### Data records
****************************************
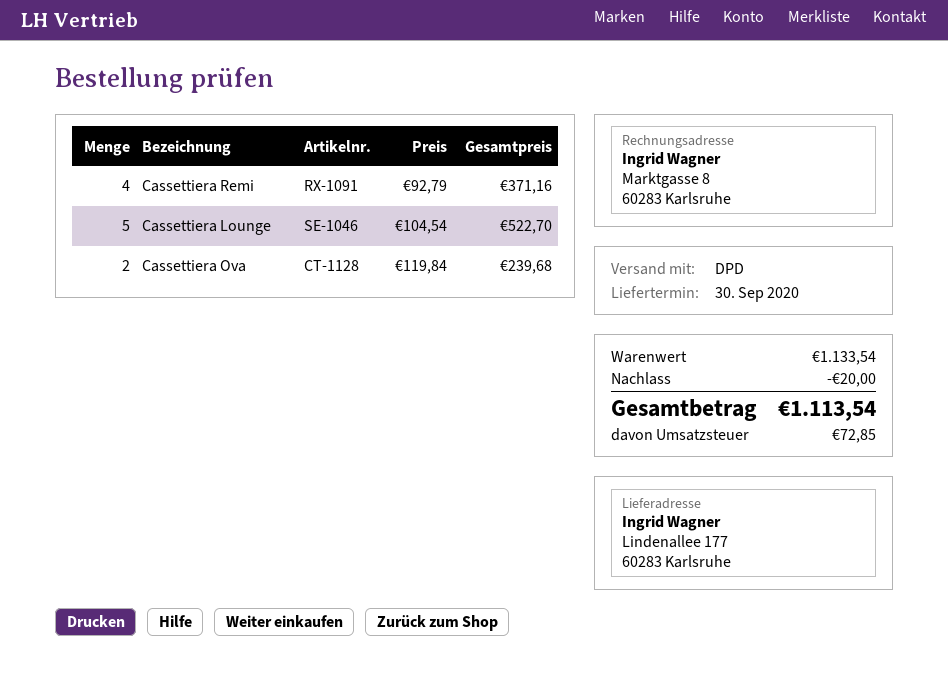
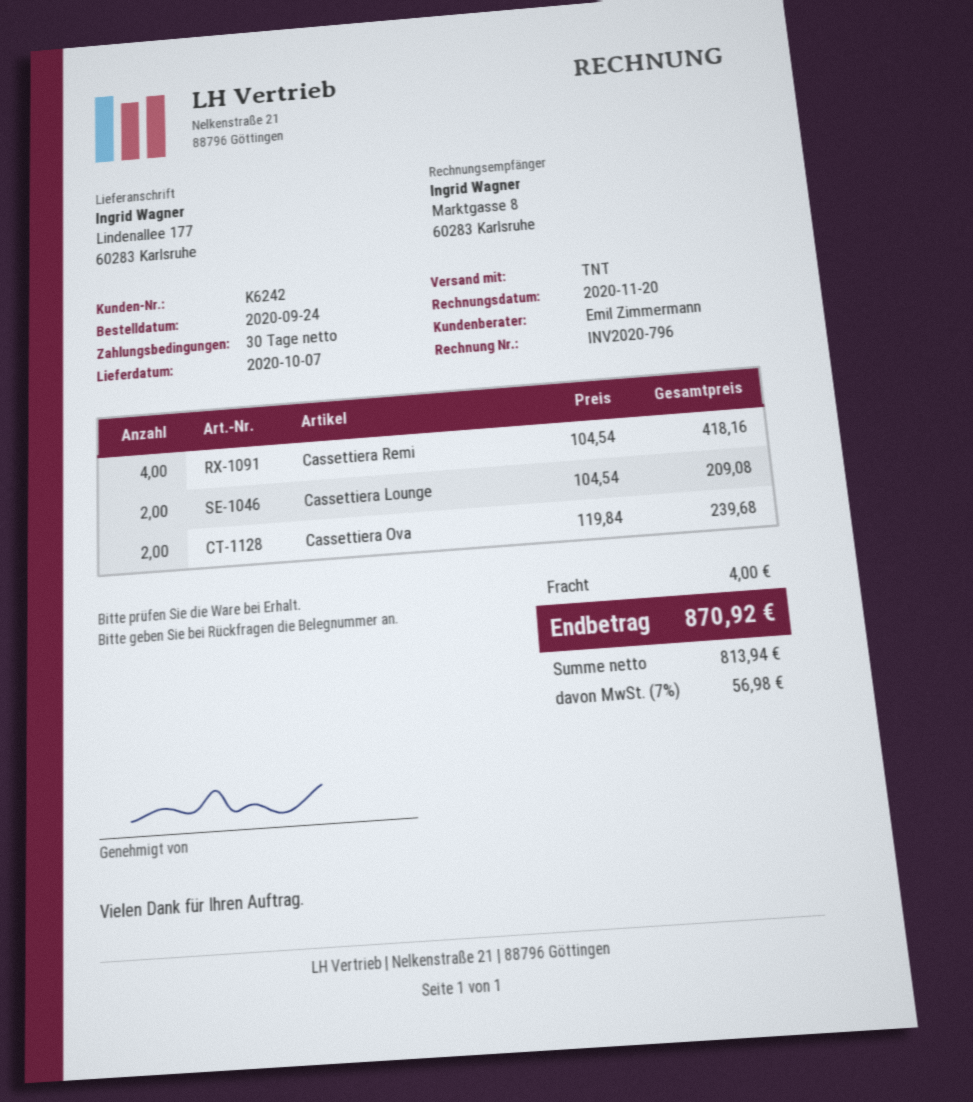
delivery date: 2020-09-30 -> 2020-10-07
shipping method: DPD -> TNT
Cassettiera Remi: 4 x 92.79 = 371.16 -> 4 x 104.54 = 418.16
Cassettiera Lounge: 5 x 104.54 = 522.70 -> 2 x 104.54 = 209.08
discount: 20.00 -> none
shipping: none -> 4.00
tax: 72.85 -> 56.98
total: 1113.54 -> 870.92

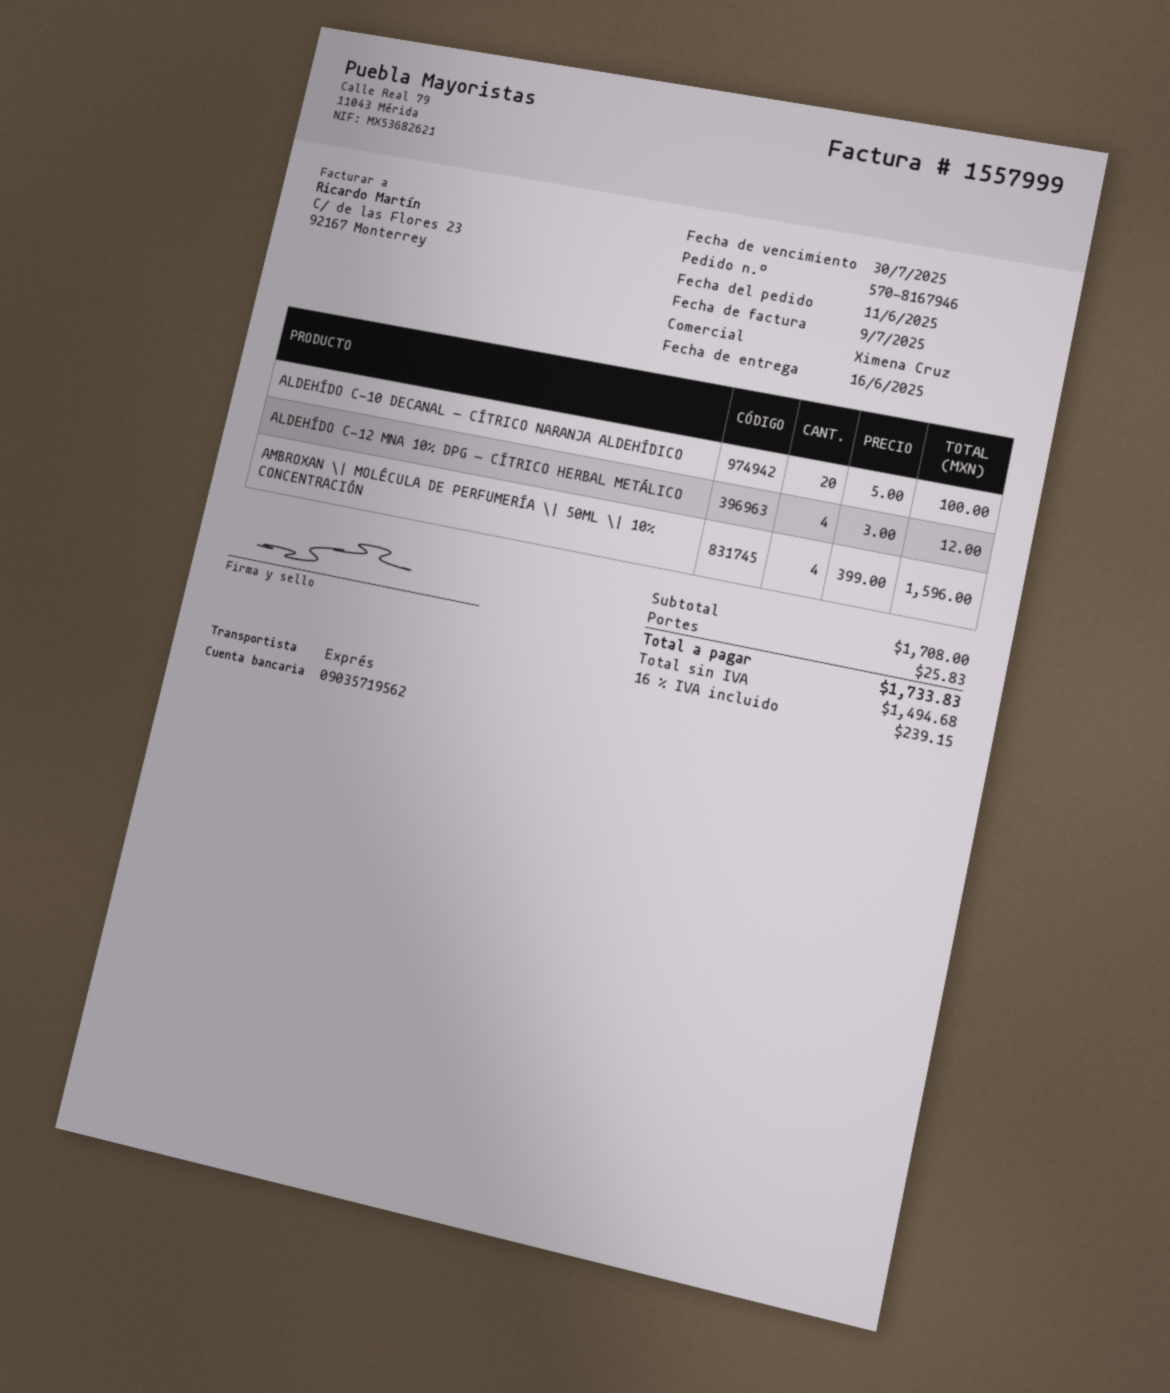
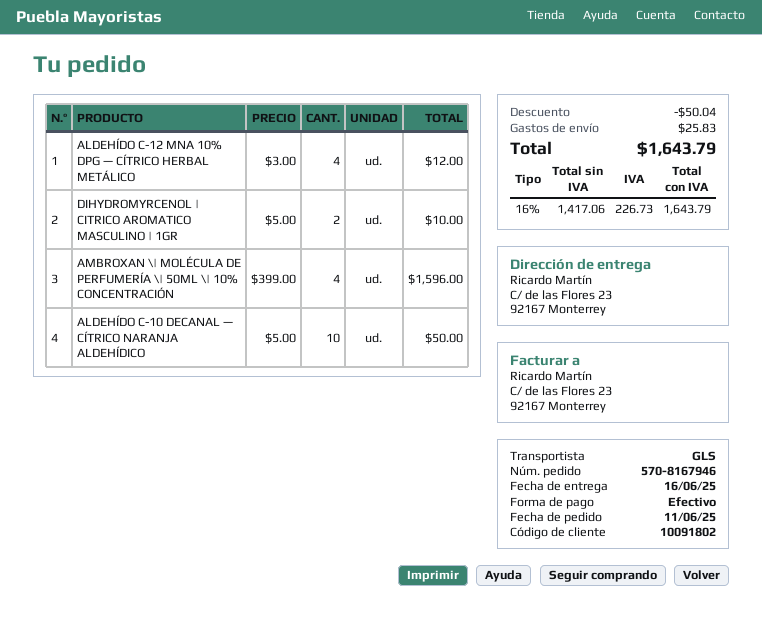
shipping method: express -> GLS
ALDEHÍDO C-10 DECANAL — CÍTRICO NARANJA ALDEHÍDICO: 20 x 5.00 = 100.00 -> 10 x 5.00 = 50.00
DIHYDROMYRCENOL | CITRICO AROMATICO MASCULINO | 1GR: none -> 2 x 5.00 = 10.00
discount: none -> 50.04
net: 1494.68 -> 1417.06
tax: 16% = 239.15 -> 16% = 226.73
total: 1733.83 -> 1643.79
****************************************
### What is needed
Give back exactly the lines from the line containing "net: 1494.68 -> 1417.06" to the end of the entries, and no other lines.

### Task solution
net: 1494.68 -> 1417.06
tax: 16% = 239.15 -> 16% = 226.73
total: 1733.83 -> 1643.79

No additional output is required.